Available data.
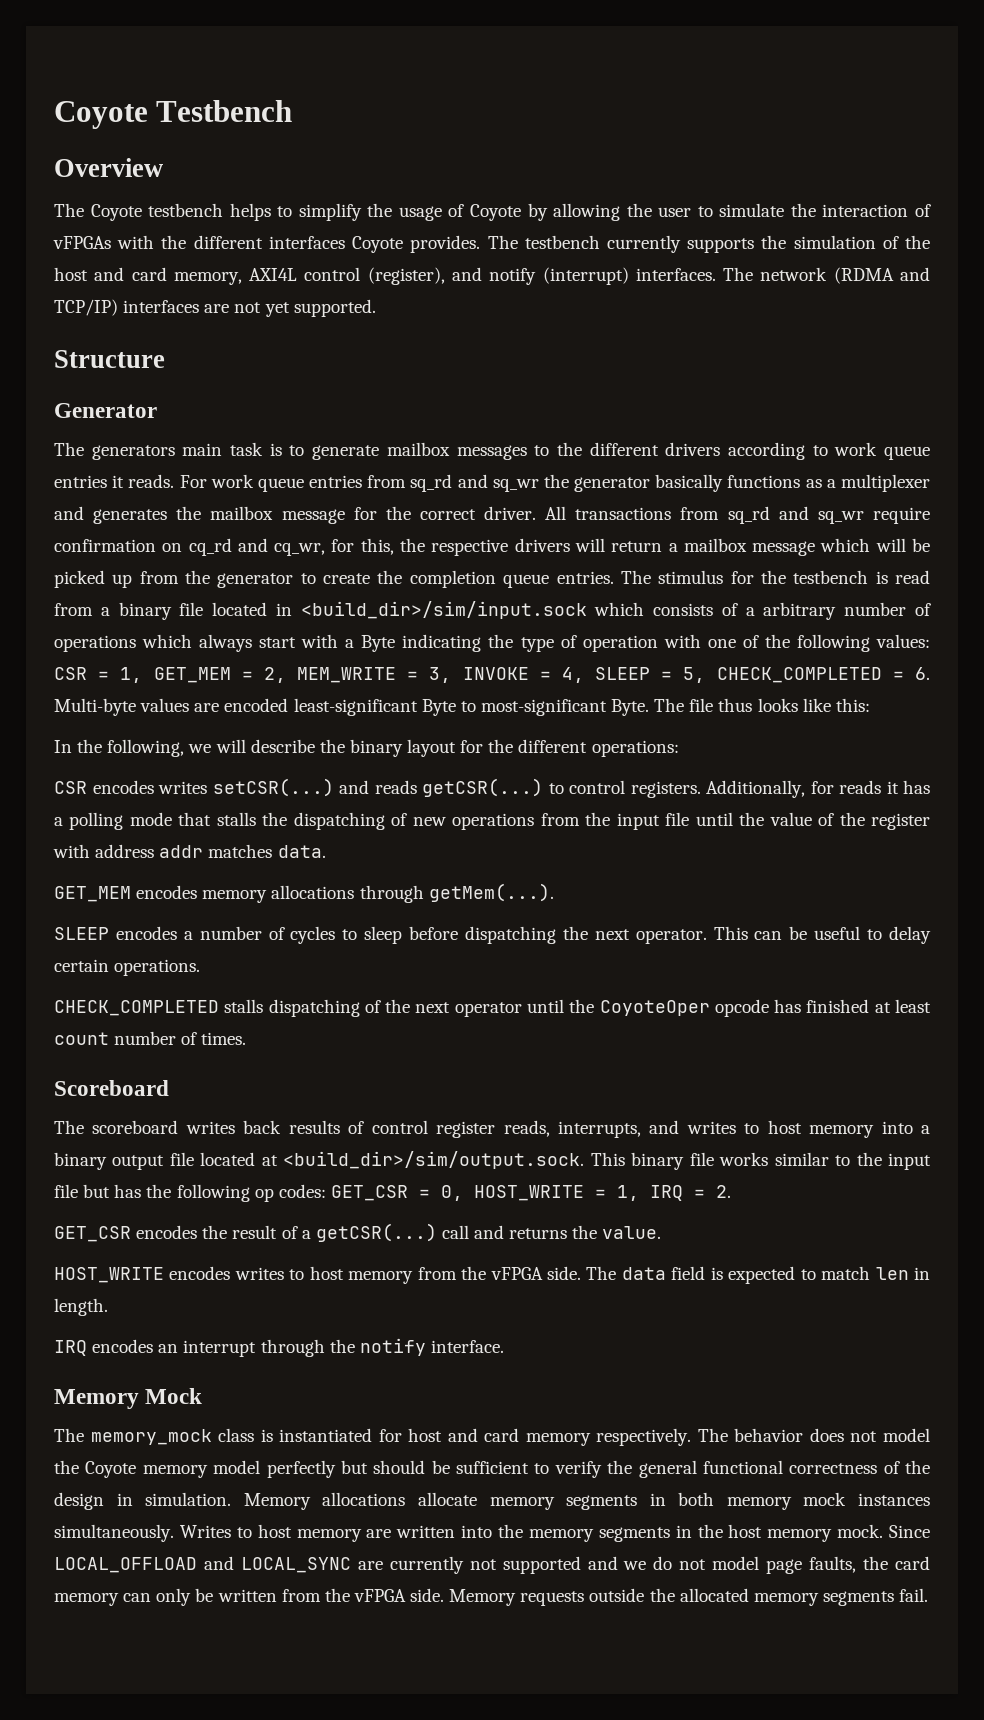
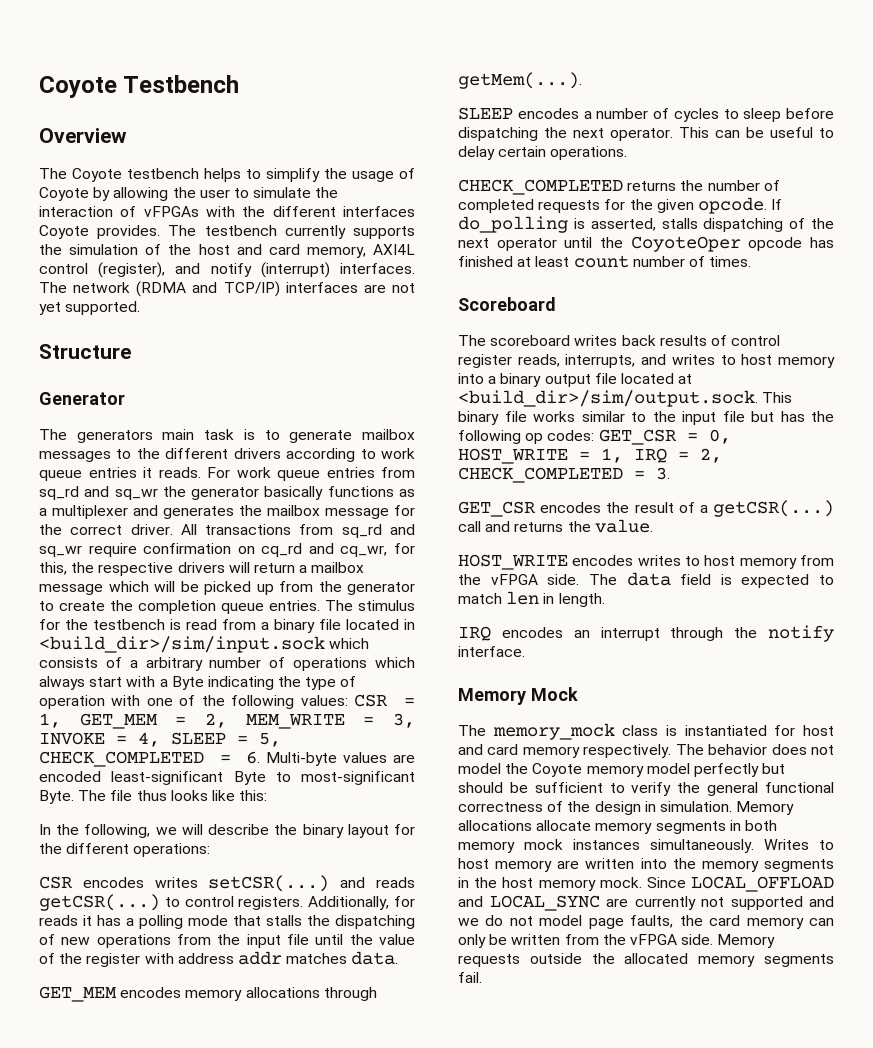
- CHECK_COMPLETED stalls dispatching of the next operator until the CoyoteOper opcode has finished at least count number of times.
+ CHECK_COMPLETED returns the number of completed requests for the given opcode. If do_polling is asserted, stalls dispatching of the next operator until the CoyoteOper opcode has finished at least count number of times.
- The scoreboard writes back results of control register reads, interrupts, and writes to host memory into a binary output file located at <build_dir>/sim/output.sock. This binary file works similar to the input file but has the following op codes: GET_CSR = 0, HOST_WRITE = 1, IRQ = 2.
+ The scoreboard writes back results of control register reads, interrupts, and writes to host memory into a binary output file located at <build_dir>/sim/output.sock. This binary file works similar to the input file but has the following op codes: GET_CSR = 0, HOST_WRITE = 1, IRQ = 2, CHECK_COMPLETED = 3.

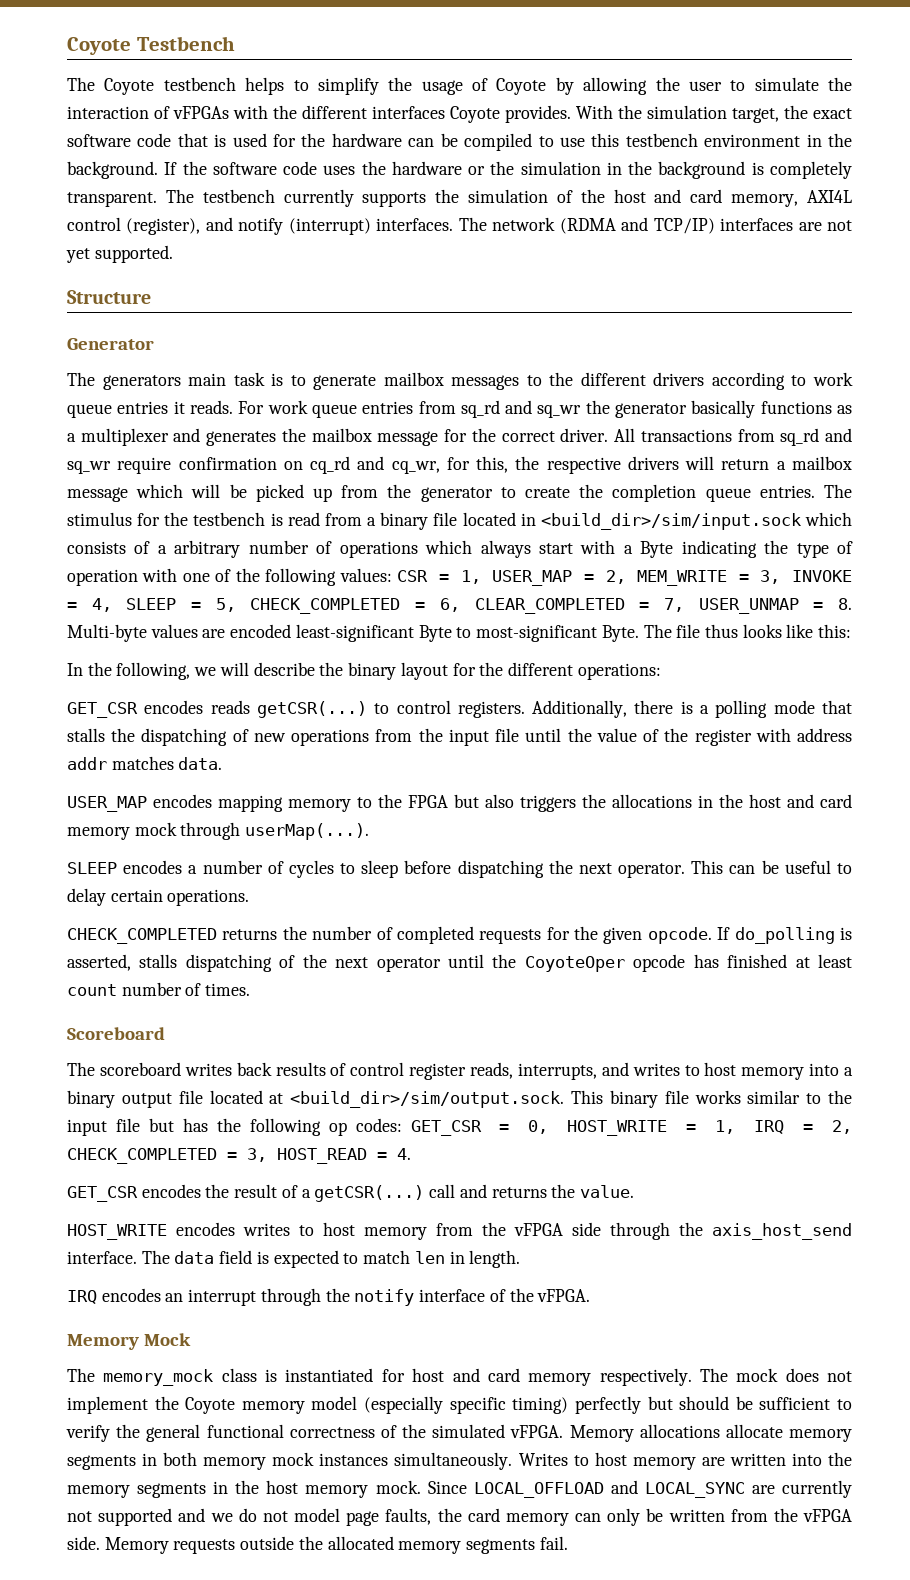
- Overview
+ With the simulation target, the exact software code that is used for the hardware can be compiled to use this testbench environment in the background. If the software code uses the hardware or the simulation in the background is completely transparent.
- CSR = 1, GET_MEM = 2, MEM_WRITE = 3, INVOKE = 4, SLEEP = 5, CHECK_COMPLETED = 6. Multi-byte values are encoded least-significant Byte to most-significant Byte.
+ CSR = 1, USER_MAP = 2, MEM_WRITE = 3, INVOKE = 4, SLEEP = 5, CHECK_COMPLETED = 6, CLEAR_COMPLETED = 7, USER_UNMAP = 8. Multi-byte values are encoded least-significant Byte to most-significant Byte.
- CSR encodes writes setCSR(...) and reads getCSR(...) to control registers.
+ GET_CSR encodes reads getCSR(...) to control registers.
- Additionally, for reads it has a polling mode that stalls the dispatching of new operations from the input file until the value of the register with address addr matches data.
+ Additionally, there is a polling mode that stalls the dispatching of new operations from the input file until the value of the register with address addr matches data.
- GET_MEM encodes memory allocations through getMem(...).
+ USER_MAP encodes mapping memory to the FPGA but also triggers the allocations in the host and card memory mock through userMap(...).
- The scoreboard writes back results of control register reads, interrupts, and writes to host memory into a binary output file located at <build_dir>/sim/output.sock. This binary file works similar to the input file but has the following op codes: GET_CSR = 0, HOST_WRITE = 1, IRQ = 2, CHECK_COMPLETED = 3.
+ The scoreboard writes back results of control register reads, interrupts, and writes to host memory into a binary output file located at <build_dir>/sim/output.sock. This binary file works similar to the input file but has the following op codes: GET_CSR = 0, HOST_WRITE = 1, IRQ = 2, CHECK_COMPLETED = 3, HOST_READ = 4.
- HOST_WRITE encodes writes to host memory from the vFPGA side.
+ HOST_WRITE encodes writes to host memory from the vFPGA side through the axis_host_send interface.
- IRQ encodes an interrupt through the notify interface.
+ IRQ encodes an interrupt through the notify interface of the vFPGA.
- The behavior does not model the Coyote memory model perfectly but should be sufficient to verify the general functional correctness of the design in simulation.
+ The mock does not implement the Coyote memory model (especially specific timing) perfectly but should be sufficient to verify the general functional correctness of the simulated vFPGA.

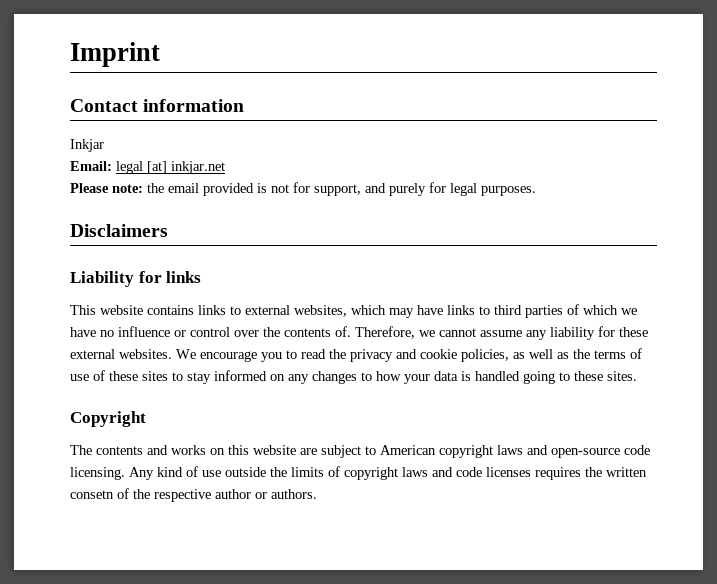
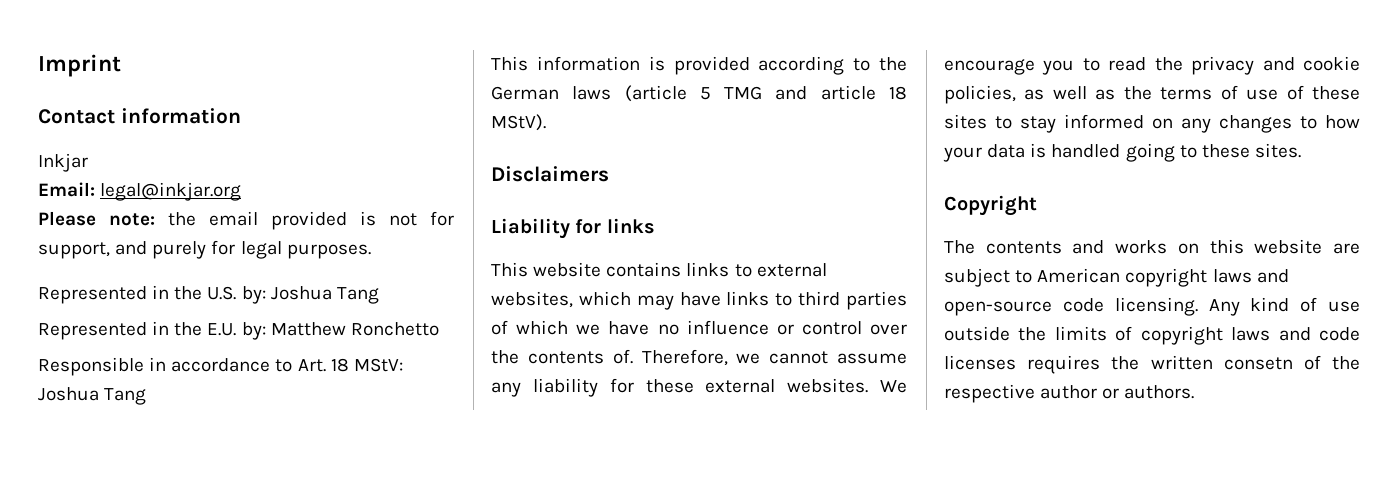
- Email: legal [at] inkjar.net
+ Email: legal@inkjar.org
+ Represented in the U.S. by: Joshua Tang
+ Represented in the E.U. by: Matthew Ronchetto
+ Responsible in accordance to Art. 18 MStV: Joshua Tang
+ This information is provided according to the German laws (article 5 TMG and article 18 MStV).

What this task involves.
Transcribe the whole of the data exactly, minus any pictures.

Solution.
- CHECK_COMPLETED stalls dispatching of the next operator until the CoyoteOper opcode has finished at least count number of times.
+ CHECK_COMPLETED returns the number of completed requests for the given opcode. If do_polling is asserted, stalls dispatching of the next operator until the CoyoteOper opcode has finished at least count number of times.
- The scoreboard writes back results of control register reads, interrupts, and writes to host memory into a binary output file located at <build_dir>/sim/output.sock. This binary file works similar to the input file but has the following op codes: GET_CSR = 0, HOST_WRITE = 1, IRQ = 2.
+ The scoreboard writes back results of control register reads, interrupts, and writes to host memory into a binary output file located at <build_dir>/sim/output.sock. This binary file works similar to the input file but has the following op codes: GET_CSR = 0, HOST_WRITE = 1, IRQ = 2, CHECK_COMPLETED = 3.

- Overview
+ With the simulation target, the exact software code that is used for the hardware can be compiled to use this testbench environment in the background. If the software code uses the hardware or the simulation in the background is completely transparent.
- CSR = 1, GET_MEM = 2, MEM_WRITE = 3, INVOKE = 4, SLEEP = 5, CHECK_COMPLETED = 6. Multi-byte values are encoded least-significant Byte to most-significant Byte.
+ CSR = 1, USER_MAP = 2, MEM_WRITE = 3, INVOKE = 4, SLEEP = 5, CHECK_COMPLETED = 6, CLEAR_COMPLETED = 7, USER_UNMAP = 8. Multi-byte values are encoded least-significant Byte to most-significant Byte.
- CSR encodes writes setCSR(...) and reads getCSR(...) to control registers.
+ GET_CSR encodes reads getCSR(...) to control registers.
- Additionally, for reads it has a polling mode that stalls the dispatching of new operations from the input file until the value of the register with address addr matches data.
+ Additionally, there is a polling mode that stalls the dispatching of new operations from the input file until the value of the register with address addr matches data.
- GET_MEM encodes memory allocations through getMem(...).
+ USER_MAP encodes mapping memory to the FPGA but also triggers the allocations in the host and card memory mock through userMap(...).
- The scoreboard writes back results of control register reads, interrupts, and writes to host memory into a binary output file located at <build_dir>/sim/output.sock. This binary file works similar to the input file but has the following op codes: GET_CSR = 0, HOST_WRITE = 1, IRQ = 2, CHECK_COMPLETED = 3.
+ The scoreboard writes back results of control register reads, interrupts, and writes to host memory into a binary output file located at <build_dir>/sim/output.sock. This binary file works similar to the input file but has the following op codes: GET_CSR = 0, HOST_WRITE = 1, IRQ = 2, CHECK_COMPLETED = 3, HOST_READ = 4.
- HOST_WRITE encodes writes to host memory from the vFPGA side.
+ HOST_WRITE encodes writes to host memory from the vFPGA side through the axis_host_send interface.
- IRQ encodes an interrupt through the notify interface.
+ IRQ encodes an interrupt through the notify interface of the vFPGA.
- The behavior does not model the Coyote memory model perfectly but should be sufficient to verify the general functional correctness of the design in simulation.
+ The mock does not implement the Coyote memory model (especially specific timing) perfectly but should be sufficient to verify the general functional correctness of the simulated vFPGA.

- Email: legal [at] inkjar.net
+ Email: legal@inkjar.org
+ Represented in the U.S. by: Joshua Tang
+ Represented in the E.U. by: Matthew Ronchetto
+ Responsible in accordance to Art. 18 MStV: Joshua Tang
+ This information is provided according to the German laws (article 5 TMG and article 18 MStV).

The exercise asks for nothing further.